Когда набирал на таксофоне первый пришедший в голову номер, номер сестры, Борис наконец нутром почувствовал, что значит, быть свободным… Сильная, загорелая ладонь предсказуемо опустилась на рычажок, прервала в трубке гудки вызова.
– Не надо звонить, – за его спиной тихо и холодно предупредил Службист.
– Вот как? Разве меня не освободили?
– Сначала работа.
– Я так и не знаю, в чём она?! – с внезапным раздражением обернулся к нему Борис.
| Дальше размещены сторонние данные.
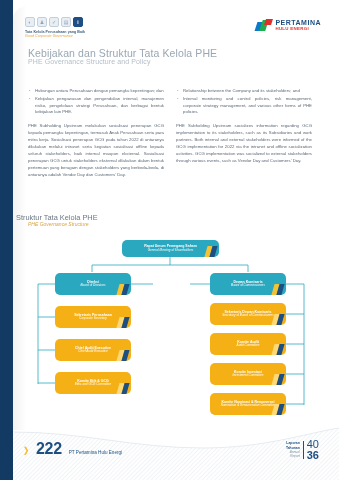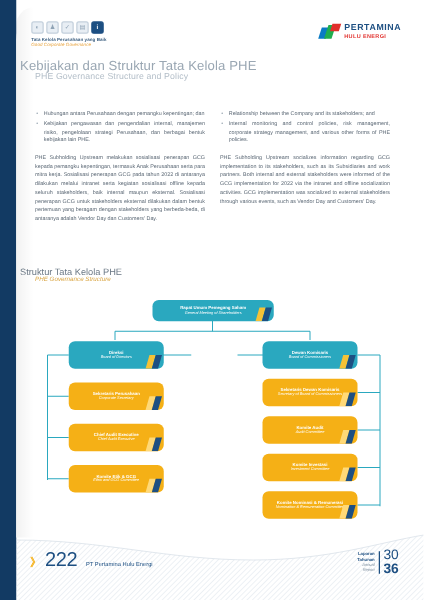"Kebijakan dan Struktur Tata Kelola" .title-id { left: 16px -> 28px }
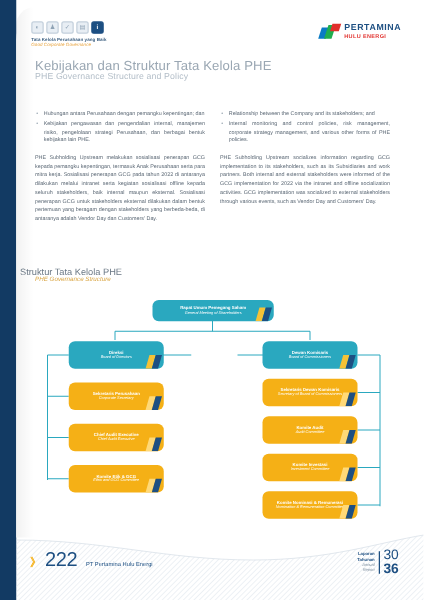"222" .f-page { font-weight: normal -> bold }
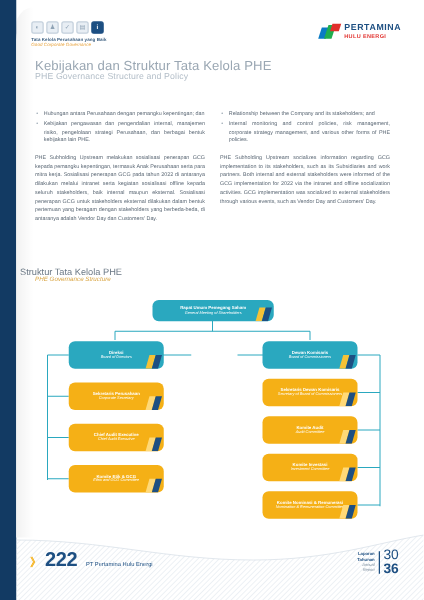"30" div.fr-y1 { text: 30 -> 40 }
Десятка три камер скучно показывали на экранах безлюдное ночное однообразие подходов к зданию, тусклые коридоры, застывшие лифты, крышу с красными огнями на ней. Лишь одна картинка телеэкрана привлекала внимание старшего дежурного службы охраны штаб-квартиры акционерного общества: в дальнем углу вытянутой стоянки одиноко темнела машина. На первый взгляд пустая, однако при желании в ней можно было различить очертания двух фигур. Старший дежурный повернулся во вращающемся кресле, заметил кучерявому молодому охраннику в униформе частной фирмы, который лениво перелистывал порножурнал:
– Не нравится мне… Четверть часа стоит.
Молодой охранник зевнул, откладывая журнал на стол, потянулся в кресле. Затем снял телефонную трубку с укреплённого на стене аппарата, замер в вопросительном ожидании. Полные пальцы старшего дежурного коснулись сенсорных переключателей, и на экране несколько раз увеличивался передок подозрительной машины, пока не стали распознаваемыми номерные знаки. Охранник вгляделся в них и обратился в трубку:
– Выясни, чья машина? Читаю номер...
Службист в той машине тем временем отпустил руль. Он давал Борису возможность как следует осмотреть здание штаб-квартиры корпорации. Здание впечатляло. Впечатлял и рекламный щит возле него, композицией заставлял взгляд перемещаться от стилизованной звезды через крупную надпись: «АО «ЗВЕЗДА» сохранит для ВАС даже звезду!» – к подтянутому властному мужчине, счастливо улыбающемуся, явно процветающему, без сомнения президенту этого самого акционерного общества. Мужчина направлением руки приглашал войти в парадные двери из стекла и мрамора. Создавалось впечатление, войдя в них, каждый будет так же счастливо улыбаться, как и сам президент. Свет мощного прожектора падал на щит, и люминесцентные краски сияли, отчего сорокапятилетний президент был похож на киногероя в остановленном кадре.
Свет прожектора дрогнул, его пятно спрыгнуло со щита, быстро пробежало по стоянке и бесцеремонно, сквозь лобовое стекло ворвалось в салон. Борис невольно вскинул ладонь в перчатке, закрыл ею глаза и надел тёмные очки.